In the material below, find the line that contains "المحاضرات قسم الهندسة" and the line that contains "margin-top: 17px ->", then write out exactly those two lines and everything between them.

Provided material:
-------

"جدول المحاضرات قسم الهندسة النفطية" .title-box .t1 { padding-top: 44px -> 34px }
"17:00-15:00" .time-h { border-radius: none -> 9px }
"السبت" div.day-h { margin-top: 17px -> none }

-------

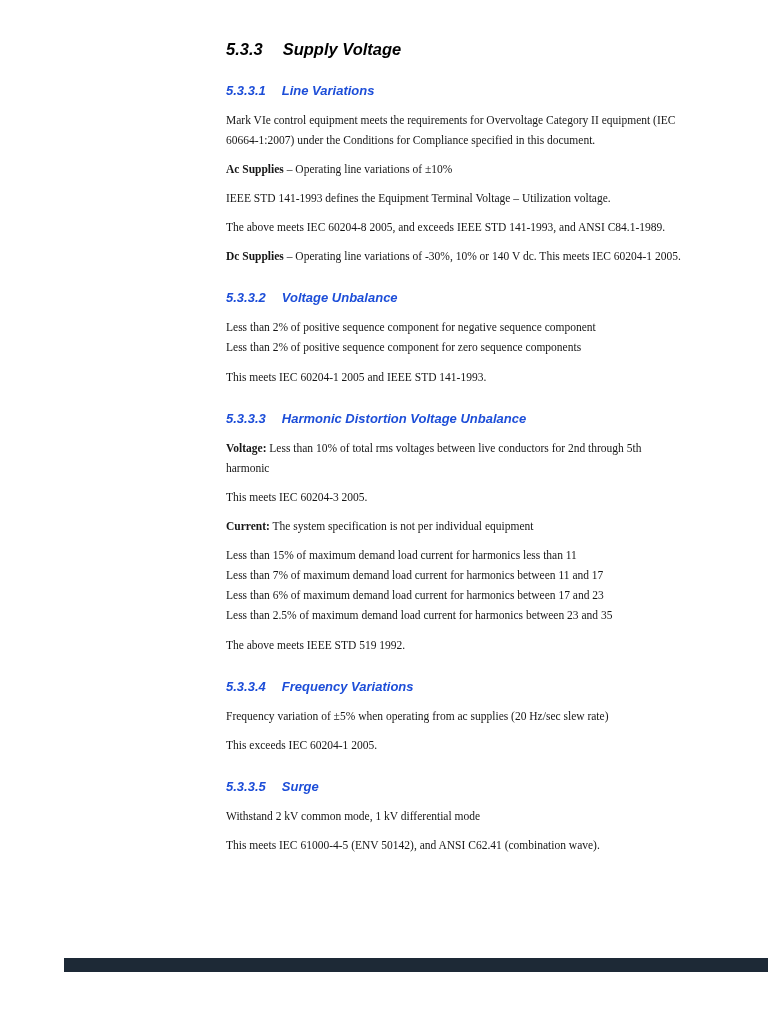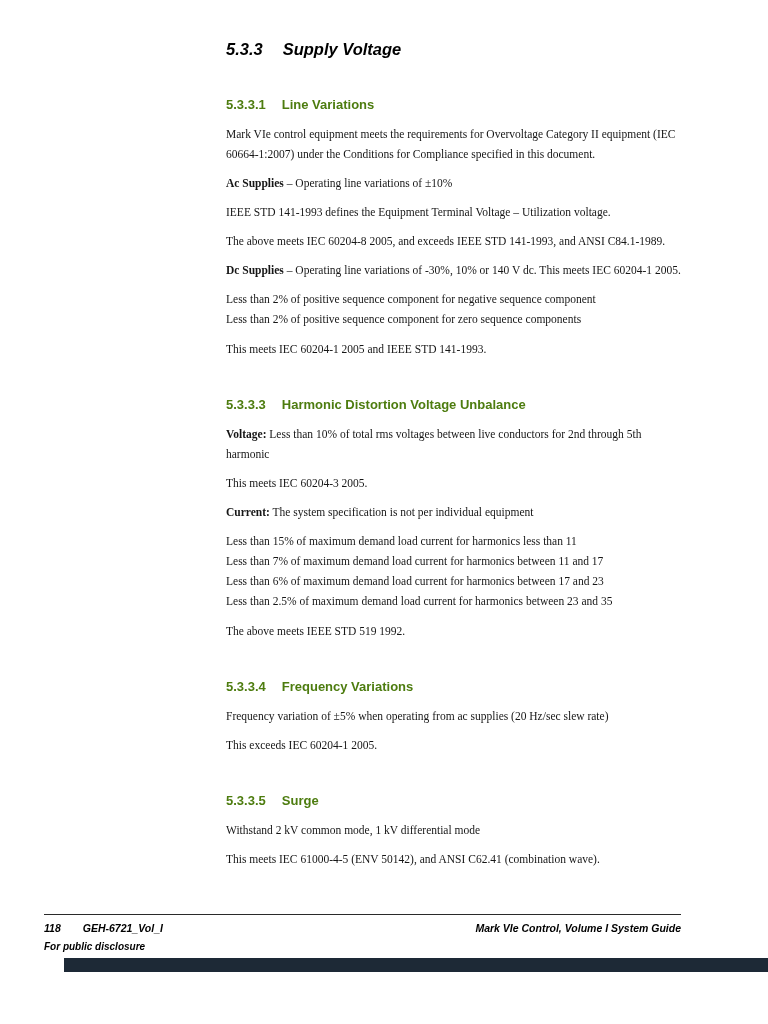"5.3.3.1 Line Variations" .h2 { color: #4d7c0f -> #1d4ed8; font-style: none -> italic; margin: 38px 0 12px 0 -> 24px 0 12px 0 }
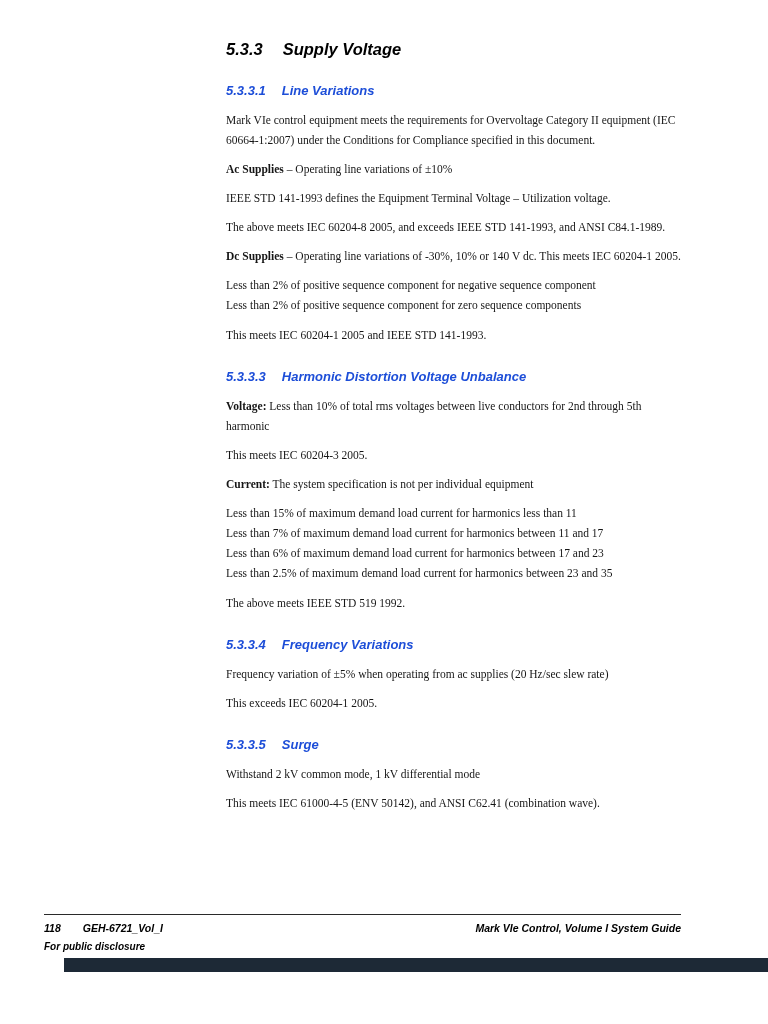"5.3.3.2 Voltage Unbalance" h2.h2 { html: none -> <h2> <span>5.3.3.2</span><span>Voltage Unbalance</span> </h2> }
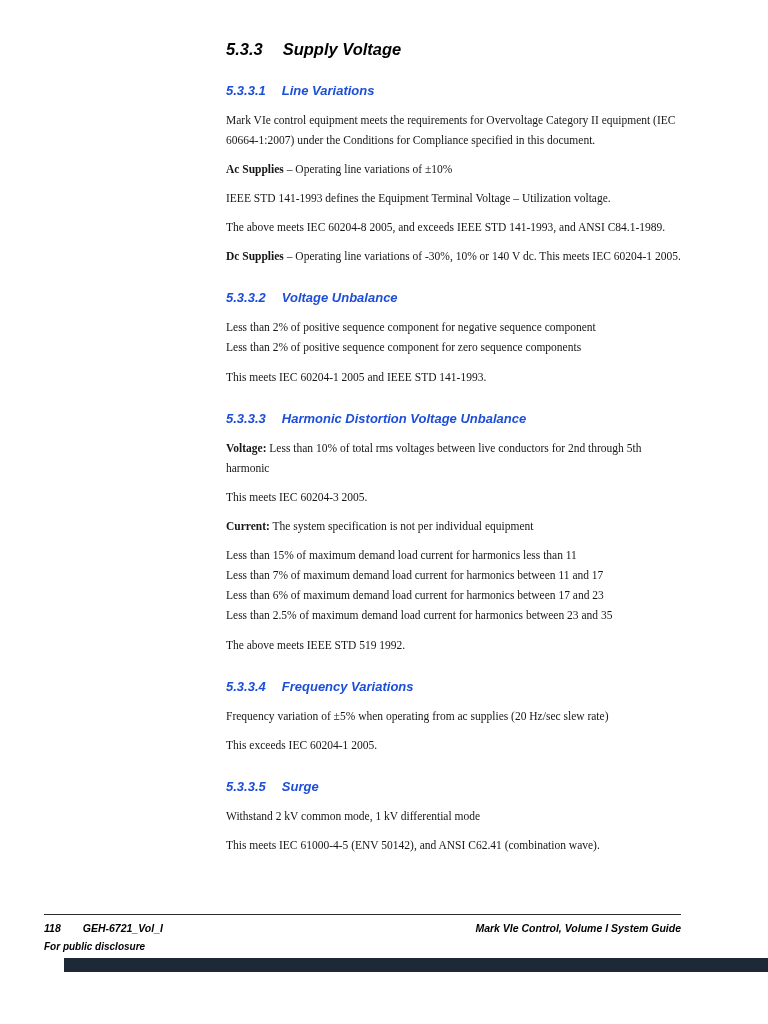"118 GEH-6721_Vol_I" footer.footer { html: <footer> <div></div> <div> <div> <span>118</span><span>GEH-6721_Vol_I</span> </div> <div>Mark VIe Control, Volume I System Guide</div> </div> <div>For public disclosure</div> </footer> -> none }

-------

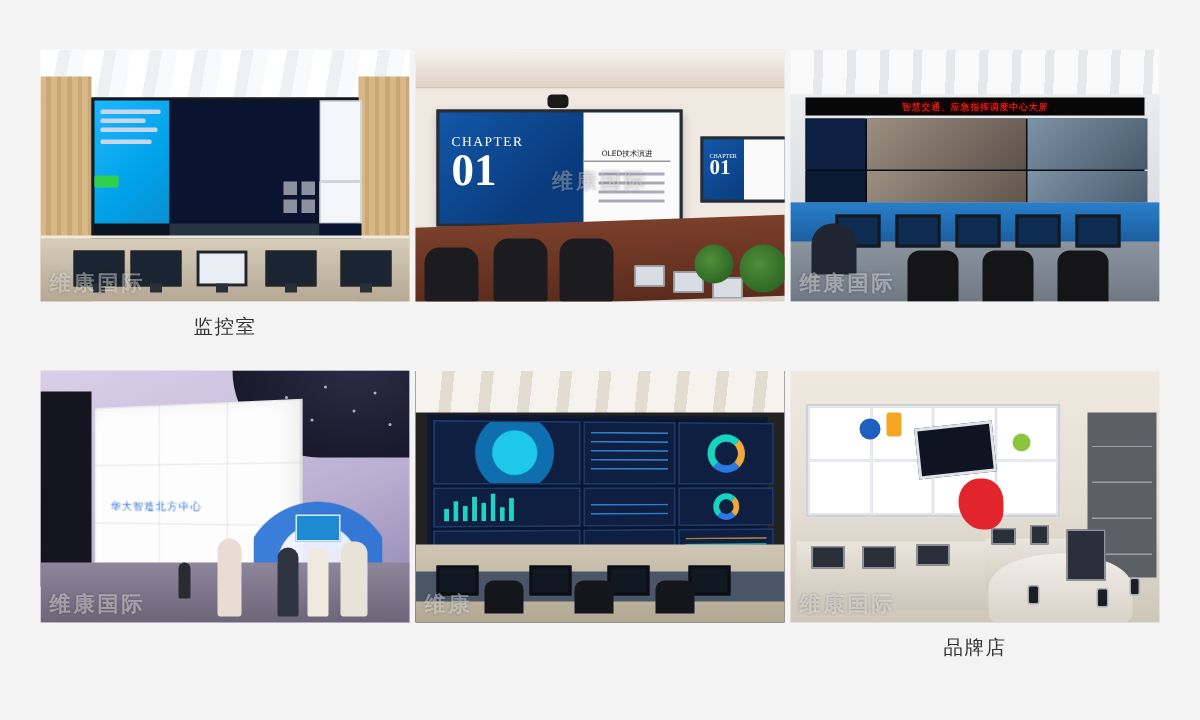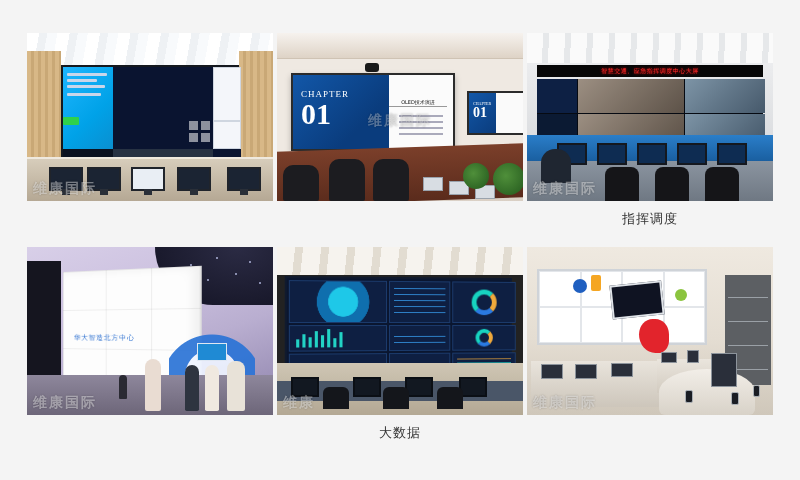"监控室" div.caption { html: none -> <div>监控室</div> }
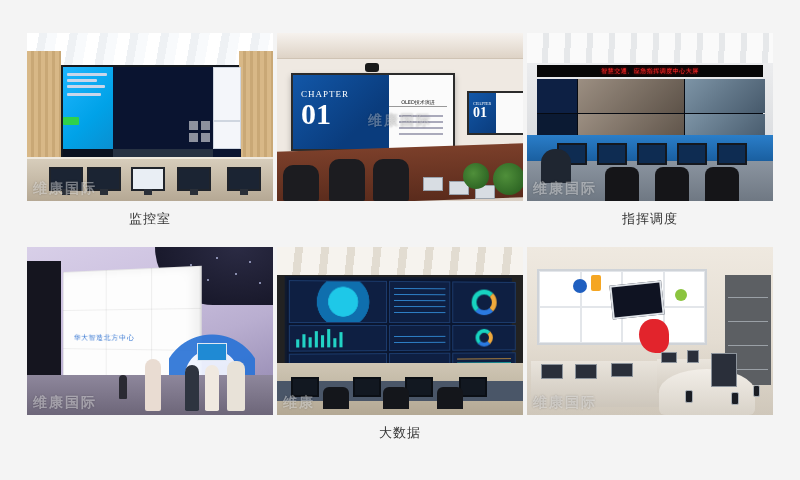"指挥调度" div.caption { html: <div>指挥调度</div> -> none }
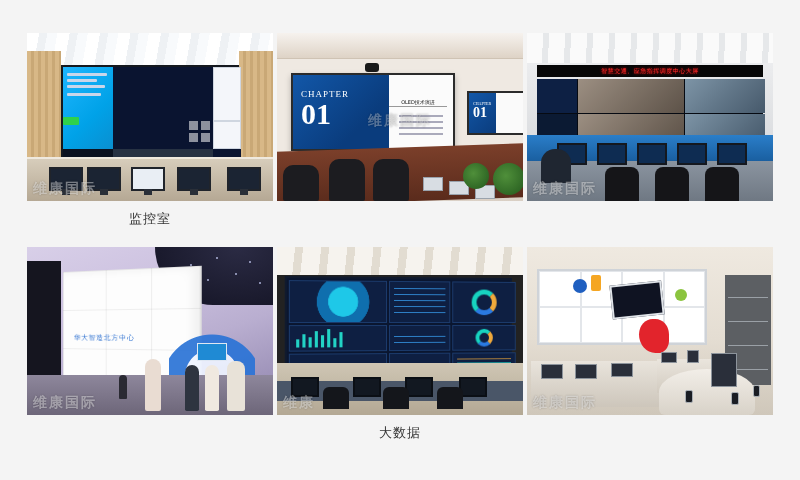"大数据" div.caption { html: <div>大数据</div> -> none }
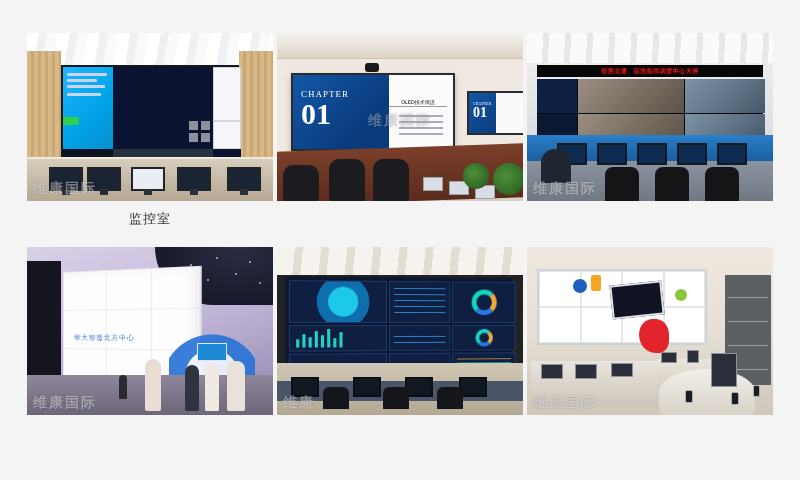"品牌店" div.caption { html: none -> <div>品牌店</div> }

-------

Output of the task:
"جدول المحاضرات قسم الهندسة النفطية" .title-box .t1 { padding-top: 44px -> 34px }
"17:00-15:00" .time-h { border-radius: none -> 9px }
"السبت" div.day-h { margin-top: 17px -> none }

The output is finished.